WSJ Article Links Union Defections to Outreach, Highlights Freedom Foundation Efforts

An article in the Nov. 21st Wall Street Journal underscores what the Freedom Foundation’s experience has shown: When public employees know they have the right to opt out of their union — and a partner willing and able to help them navigate the obstacles to freedom erected in their path by the unions — they do so.

In fact, workers opt out in direct proportion to the amount of outreach and support they receive. Hence the unions are losing membership in larger numbers and with greater urgency in states where the Freedom Foundation is most active.

“The Washington Federation of State Employees lost fees from nearly 7,000 nonmembers after the (U.S. Supreme Court’s June 2018 ruling in Janus v. AFSCME affirming that mandatory membership and dues are a violation of the worker’s First Amendment rights),” wrote reporter Kris Maher. “Nearly 5,000 workers resigned their membership and stopped paying dues in the year that ended June 30, compared with the prior year, according to filings with the Labor Department. The losses represent a 27.4 percent drop in workers contributing either fees or dues to the union, which took in $3.2 million less than the prior year.”

While union defections have been relatively modest elsewhere in the country in the wake of Janus, the results in Washington, Oregon and California — where the Freedom Foundation maintains an aggressive presence — have been striking.

All the more so when you recognize the three states in which the Freedom Foundation is most active are arguably the most liberal — and union-dominated — in the nation. In just a year and half, the Foundation has helped free over 62,000 public employees from union bondage.

By contrast, in Ohio — where the Freedom Foundation just opened a branch office a few weeks ago — the Ohio Association of Public School Employees lost 1,700 fee payers and 448 workers resigned their union membership since the court’s decision.

Even after signing up new members, it reported 1,662 fewer dues and fee payers through August of this year, a drop of about 5 percent, compared with two years earlier. The pace of opt-outs should pick up noticeably once the Freedom Foundation begins contacting public employees in the state.

The article notes:

The conservative Freedom Foundation, based in Olympia, Wash., has focused efforts in Washington, Oregon and California, sending emails, mailings and texts to government workers to let them know that the Janus ruling means they don’t have to pay dues.

Billboards the group paid for in Oregon told public employees they could “save thousands by opting out of union dues!”

The group, which also provides legal counsel to workers, says it has helped 20,000 public employees resign their union membership in California since the Janus ruling.

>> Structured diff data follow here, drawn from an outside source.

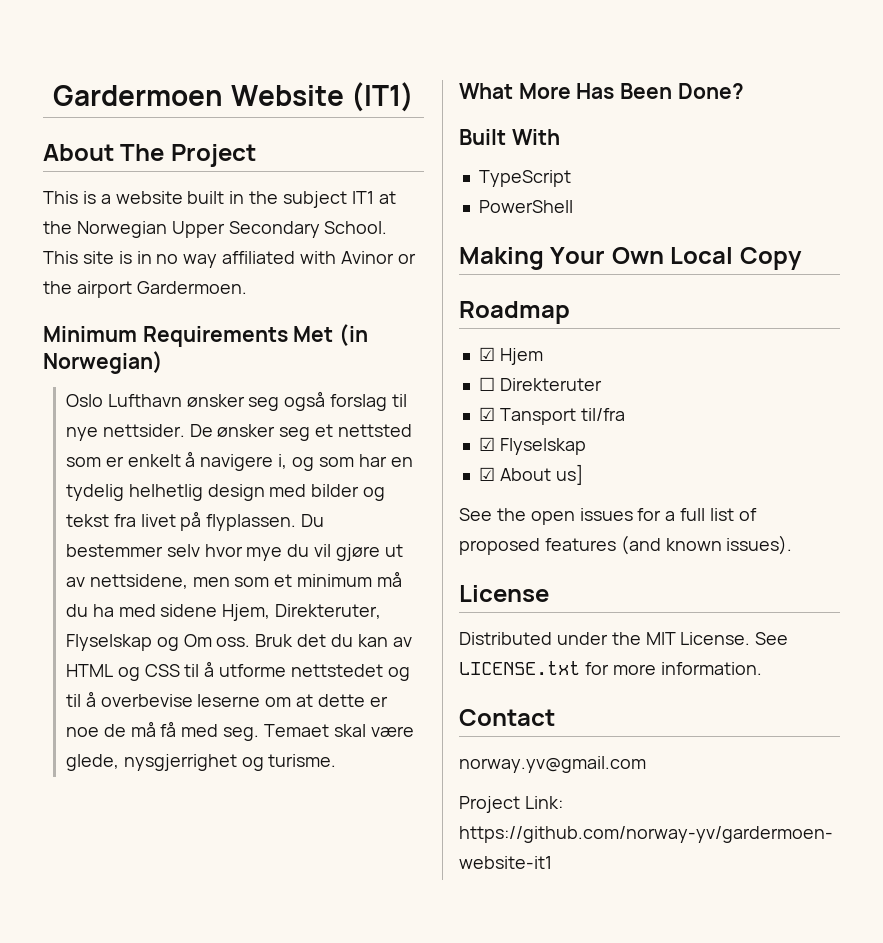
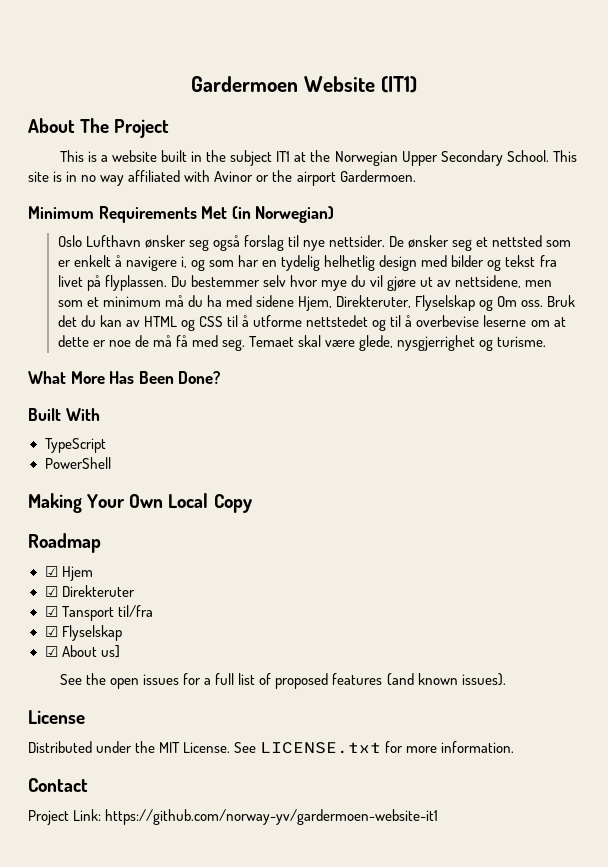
- ☐ Direkteruter
+ ☑ Direkteruter
- norway.yv@gmail.com

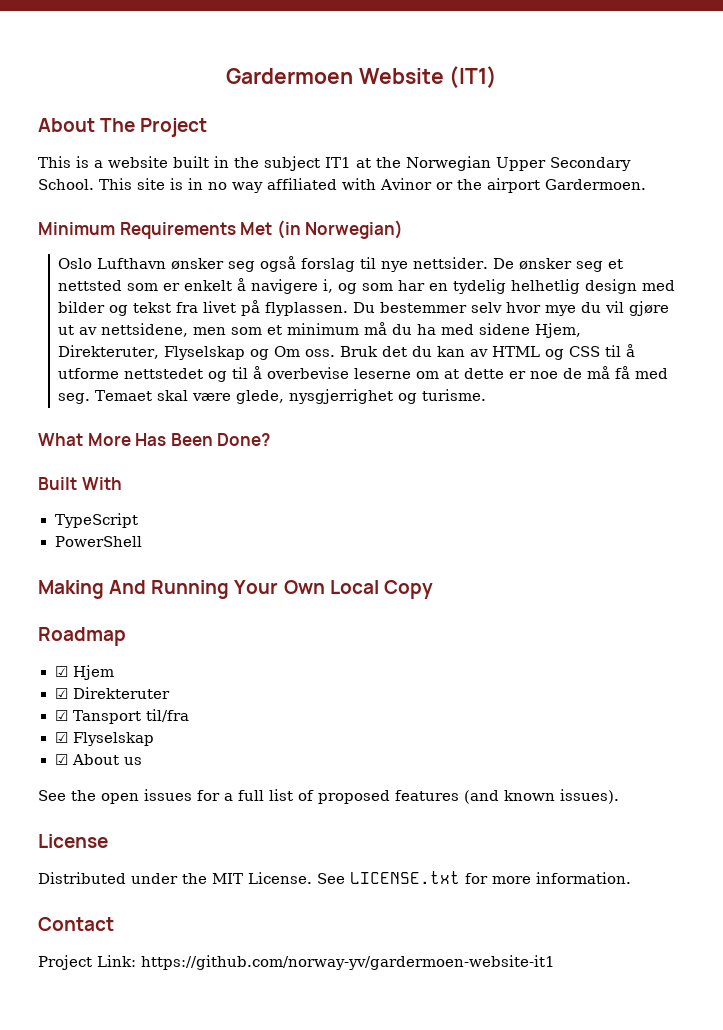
- Making Your Own Local Copy
+ Making And Running Your Own Local Copy
- ☑ About us]
+ ☑ About us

It opened an office in Ohio earlier this month.

“Our experience with public employees shows that a great many are dissatisfied with their union representation, or how unions spend their money,” said Maxford Nelsen, director of labor policy at the Freedom Foundation.

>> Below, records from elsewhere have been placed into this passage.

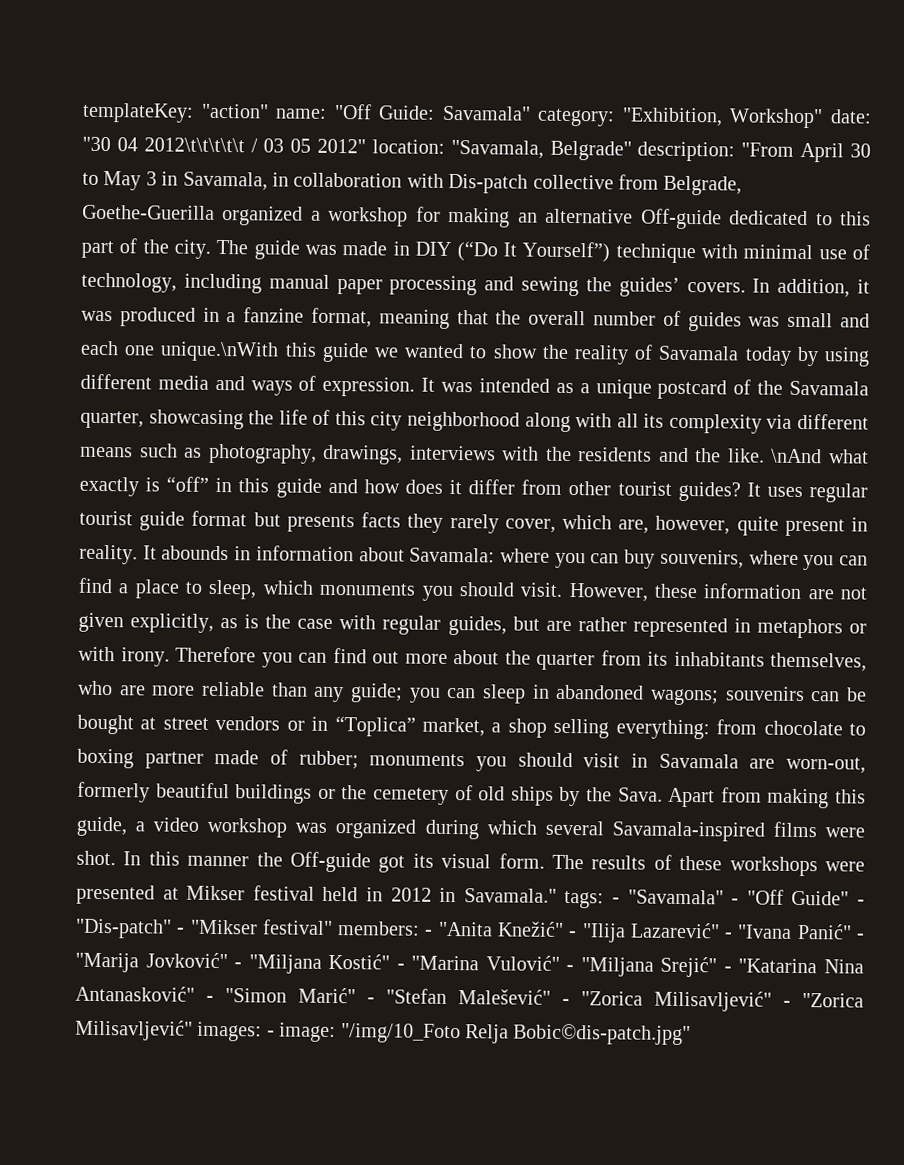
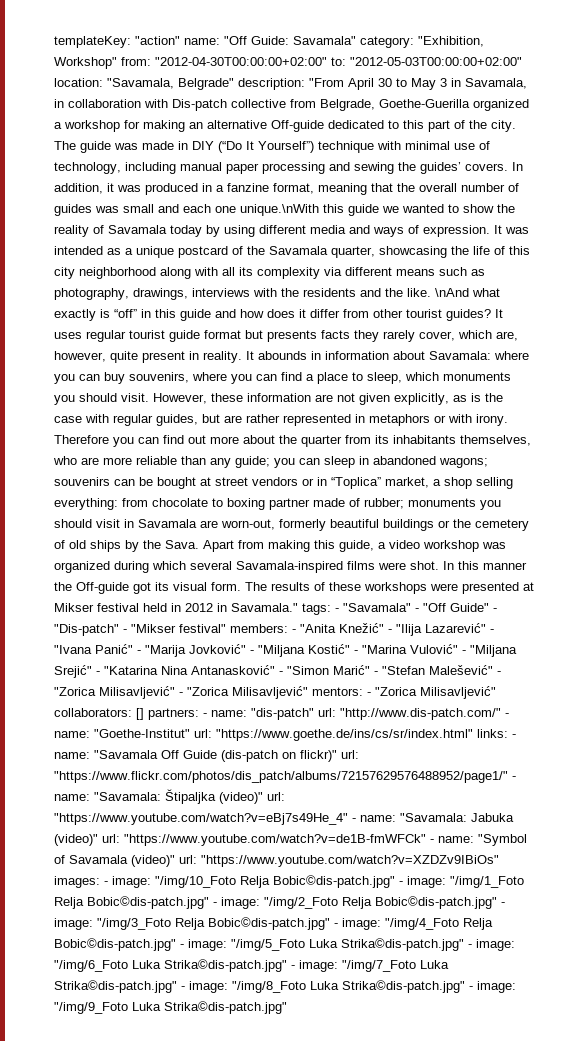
- templateKey: "action" name: "Off Guide: Savamala" category: "Exhibition, Workshop" date: "30 04 2012\t\t\t\t\t / 03 05 2012" location: "Savamala, Belgrade" description: "From April 30 to May 3 in Savamala, in collaboration with Dis-patch collective from Belgrade, Goethe-Guerilla organized a workshop for making an alternative Off-guide dedicated to this part of the city.
+ templateKey: "action" name: "Off Guide: Savamala" category: "Exhibition, Workshop" from: "2012-04-30T00:00:00+02:00" to: "2012-05-03T00:00:00+02:00" location: "Savamala, Belgrade" description: "From April 30 to May 3 in Savamala, in collaboration with Dis-patch collective from Belgrade, Goethe-Guerilla organized a workshop for making an alternative Off-guide dedicated to this part of the city.
- - "Anita Knežić" - "Ilija Lazarević" - "Ivana Panić" - "Marija Jovković" - "Miljana Kostić" - "Marina Vulović" - "Miljana Srejić" - "Katarina Nina Antanasković" - "Simon Marić" - "Stefan Malešević" - "Zorica Milisavljević" - "Zorica Milisavljević" images:
+ - "Anita Knežić" - "Ilija Lazarević" - "Ivana Panić" - "Marija Jovković" - "Miljana Kostić" - "Marina Vulović" - "Miljana Srejić" - "Katarina Nina Antanasković" - "Simon Marić" - "Stefan Malešević" - "Zorica Milisavljević" - "Zorica Milisavljević" mentors: - "Zorica Milisavljević" collaborators: [] partners: - name: "dis-patch" url: "http://www.dis-patch.com/" - name: "Goethe-Institut" url: "https://www.goethe.de/ins/cs/sr/index.html" links: - name: "Savamala Off Guide (dis-patch on flickr)" url: "https://www.flickr.com/photos/dis_patch/albums/72157629576488952/page1/" - name: "Savamala: Štipaljka (video)" url: "https://www.youtube.com/watch?v=eBj7s49He_4" - name: "Savamala: Jabuka (video)" url: "https://www.youtube.com/watch?v=de1B-fmWFCk" - name: "Symbol of Savamala (video)" url: "https://www.youtube.com/watch?v=XZDZv9IBiOs" images:
- "/img/10_Foto Relja Bobic©dis-patch.jpg"
+ "/img/10_Foto Relja Bobic©dis-patch.jpg" - image: "/img/1_Foto Relja Bobic©dis-patch.jpg" - image: "/img/2_Foto Relja Bobic©dis-patch.jpg" - image: "/img/3_Foto Relja Bobic©dis-patch.jpg" - image: "/img/4_Foto Relja Bobic©dis-patch.jpg" - image: "/img/5_Foto Luka Strika©dis-patch.jpg" - image: "/img/6_Foto Luka Strika©dis-patch.jpg" - image: "/img/7_Foto Luka Strika©dis-patch.jpg" - image: "/img/8_Foto Luka Strika©dis-patch.jpg" - image: "/img/9_Foto Luka Strika©dis-patch.jpg"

Why Some Unions Are Losing Members

From the Wall Street Journal
By Kris Maher

Some public-workers unions are experiencing steep losses of members and fees, dips largely triggered by a 2018 Supreme Court ruling that gave members an out.

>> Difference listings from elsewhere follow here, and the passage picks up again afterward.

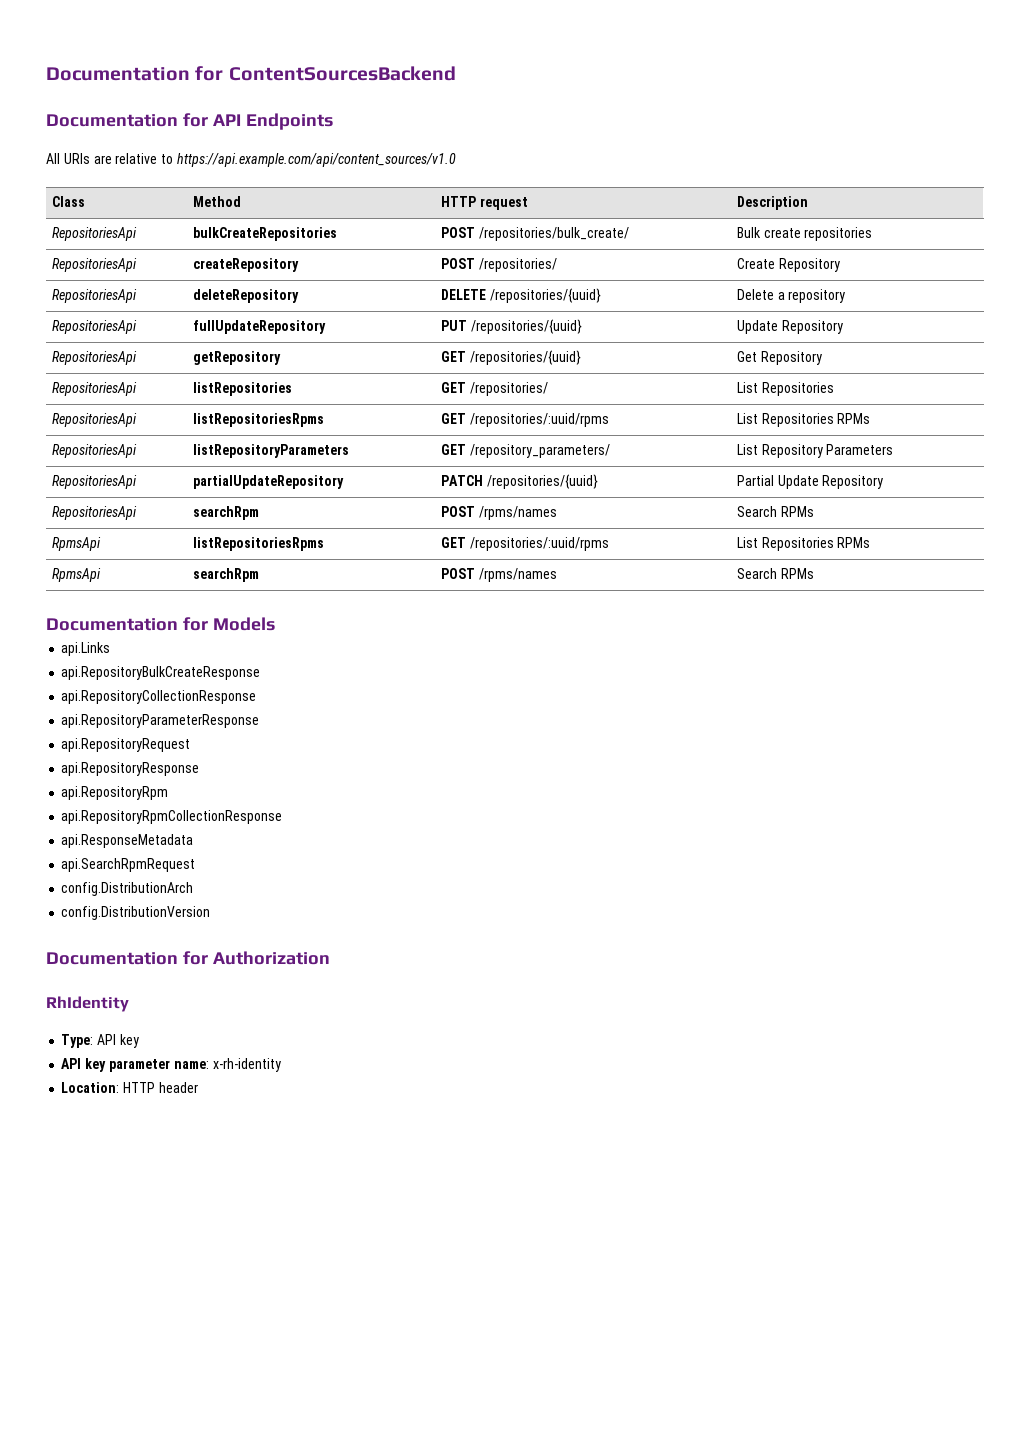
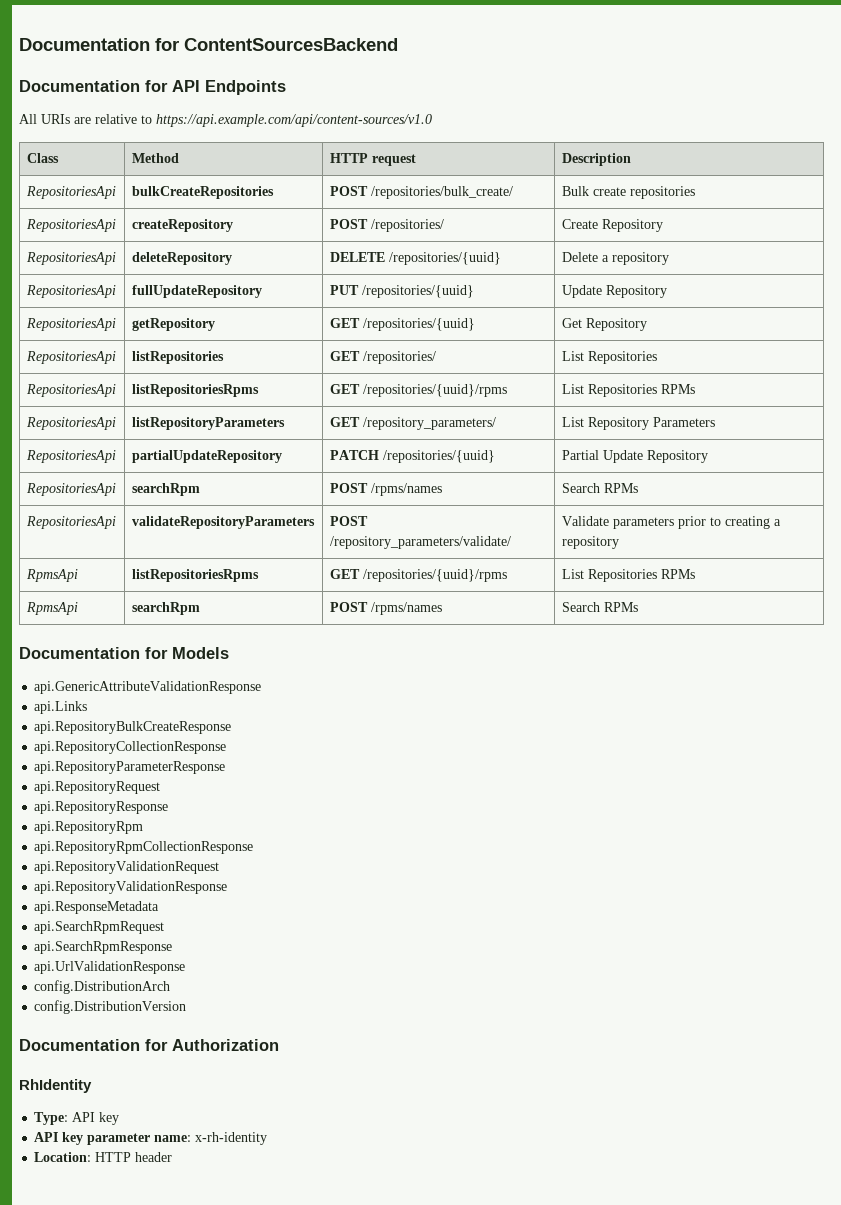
- All URIs are relative to https://api.example.com/api/content_sources/v1.0
+ All URIs are relative to https://api.example.com/api/content-sources/v1.0
- RepositoriesApi | listRepositoriesRpms | GET /repositories/:uuid/rpms | List Repositories RPMs
+ RepositoriesApi | listRepositoriesRpms | GET /repositories/{uuid}/rpms | List Repositories RPMs
+ RepositoriesApi | validateRepositoryParameters | POST /repository_parameters/validate/ | Validate parameters prior to creating a repository
- RpmsApi | listRepositoriesRpms | GET /repositories/:uuid/rpms | List Repositories RPMs
+ RpmsApi | listRepositoriesRpms | GET /repositories/{uuid}/rpms | List Repositories RPMs
+ api.GenericAttributeValidationResponse
+ api.RepositoryValidationRequest
+ api.RepositoryValidationResponse
+ api.SearchRpmResponse
+ api.UrlValidationResponse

The Washington Federation of State Employees lost fees from nearly 7,000 nonmembers after the ruling. Nearly 5,000 workers resigned their membership and stopped paying dues in the year that ended June 30, compared with the prior year, according to filings with the Labor Department.

The losses represent a 27.4% drop in workers contributing either fees or dues to the union, which took in $3.2 million less than the prior year.

The Ohio Association of Public School Employees lost 1,700 fee payers and 448 workers resigned their union membership since the court’s decision. Even after signing up new members, it reported 1,662 fewer dues and fee payers through August of this year, a drop of about 5%, compared with two years earlier.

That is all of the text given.